Bulletin of the History of Archaeology (Nov 1997)

In Appreciation of Claude Warren and Susan Rose's "William Pengelly's Techniques of Archaeological Excavation"

  • David L. Browman

DOI
https://doi.org/10.5334/bha.07204
Journal volume & issue
Vol. 7, no. 2
pp. 31 – 34

Abstract

Read online

The short (40 pages) pamphlet by Warren and Rose (1994) provides the answer to a complex question regarding credit for an important archaeological methodology, stratigraphic excavation.

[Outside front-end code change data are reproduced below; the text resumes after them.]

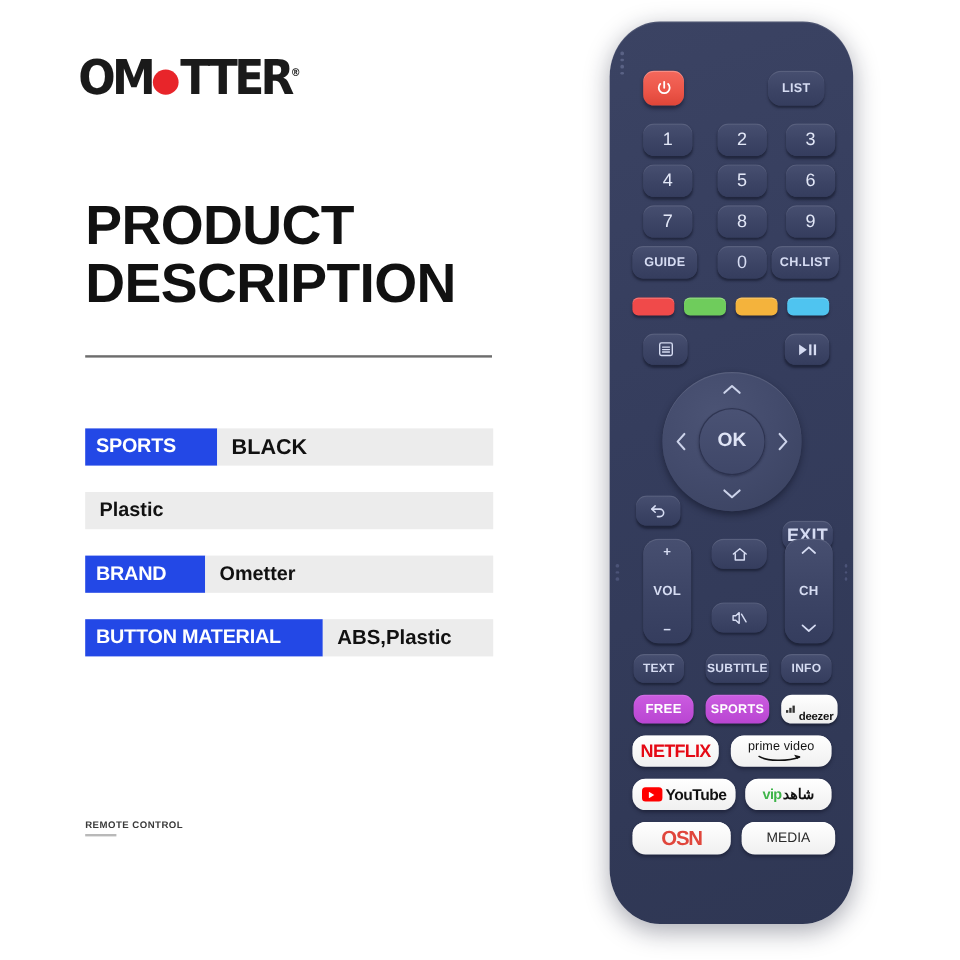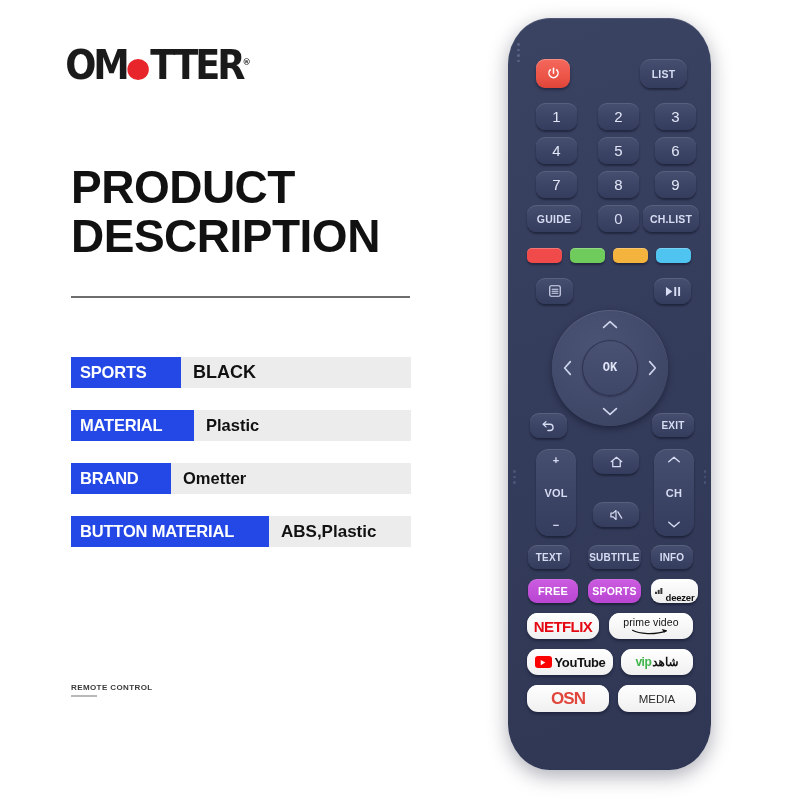--- a/index.html
+++ b/index.html
@@ -116,30 +116,30 @@
     position:absolute;left:44px;top:292px;width:116px;height:116px;border-radius:50%;
     background:radial-gradient(circle at 38% 30%,#4b5374 0%,#434b6c 48%,#39415f 100%);
     box-shadow:0 3px 6px rgba(15,18,35,.55), inset 0 1px 0 rgba(255,255,255,.10);
   }
   .dpad-ok{
     position:absolute;left:50%;top:50%;transform:translate(-50%,-50%);
     width:56px;height:56px;border-radius:50%;
     background:linear-gradient(180deg,#4a5274 0%,#3f4768 100%);
     box-shadow:inset 0 0 0 1px rgba(30,35,60,.6), 0 1px 2px rgba(15,18,35,.4);
     display:flex;align-items:center;justify-content:center;
-    color:#dfe4f5;font-size:12px;font-weight:bold;font-family:Liberation Mono, monospace;
+    color:#dfe4f5;font-size:16px;font-weight:bold;
   }
   .dp-arrow{position:absolute;color:#ccd3ea;display:flex;align-items:center;justify-content:center;}
   .dp-up{left:50%;top:9px;transform:translateX(-50%);}
   .dp-down{left:50%;bottom:9px;transform:translateX(-50%);}
   .dp-left{left:10px;top:50%;transform:translateY(-50%);}
   .dp-right{right:10px;top:50%;transform:translateY(-50%);}
 
   .back-btn{left:22px;top:395px;width:37px;height:25px;}
-  .exit-btn{left:144px;top:395px;width:42px;height:24px;font-size:10px;}
+  .exit-btn{left:144px;top:416px;width:42px;height:24px;font-size:15px;}
 
   .vol{left:28px;top:431px;width:40px;height:77px;border-radius:13px;
        flex-direction:column;justify-content:space-between;padding:5px 0;}
   .vol span{font-size:11px;font-weight:bold;color:#d6dcf2;}
   .ch{left:146px;top:431px;width:40px;height:77px;border-radius:13px;
       flex-direction:column;justify-content:space-between;padding:5px 0;}
   .ch span{font-size:11px;font-weight:bold;color:#d6dcf2;}
   .home-btn{left:85px;top:431px;width:46px;height:25px;border-radius:10px;}
   .mute-btn{left:85px;top:484px;width:46px;height:25px;border-radius:10px;}
 
@@ -198,21 +198,20 @@
   </div>
 
   <div class="rule"></div>
 
   <div class="spec-table">
     <div class="spec-row r1">
       <div class="spec-label" style="width:92px">SPORTS</div>
       <div class="spec-value">BLACK</div>
     </div>
     <div class="spec-row r2">
-      <div class="spec-label" style="width:105px">MATERIAL</div>
       <div class="spec-value">Plastic</div>
     </div>
     <div class="spec-row r4">
       <div class="spec-label" style="width:82px">BRAND</div>
       <div class="spec-value">Ometter</div>
     </div>
     <div class="spec-row r5">
       <div class="spec-label" style="width:180px">BUTTON MATERIAL</div>
       <div class="spec-value">ABS,Plastic</div>
     </div>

Let me set the stage for this appreciation. Continuing research on the beginnings of stratigraphic excavations in North America (Browman and Givens 1996), I sought the origins of the idea of actually excavating by strata, rather than post-facto interpretation, seen in North American as early as 1895 in the work of Henry Chapman Mercer, but not really introduced into the repertoire of American techniques until the work of Gamio, Kidder and Nelson between 1911 and 1914. The roots of the latter three seemed to lie with individuals such as Reisner, Boas, Uhle, who in turn seemed to rely on Hugo Obennaier, Gabriel de Mortillet, Marcellin Boule, and perhaps Pitt-Rivers, while Mercer's work could be traced to Boule and Albert Gaudry. Doggedly following back the roots, I found that Chapman (1989) could make a reasonable case that Pitt-Rivers had actually learned of the idea of strati­graphic excavation from Evans, Prestwich, and Lubbock, from the British scientists working with the Upper and Middle Paleolithic excavations during 1858-1868.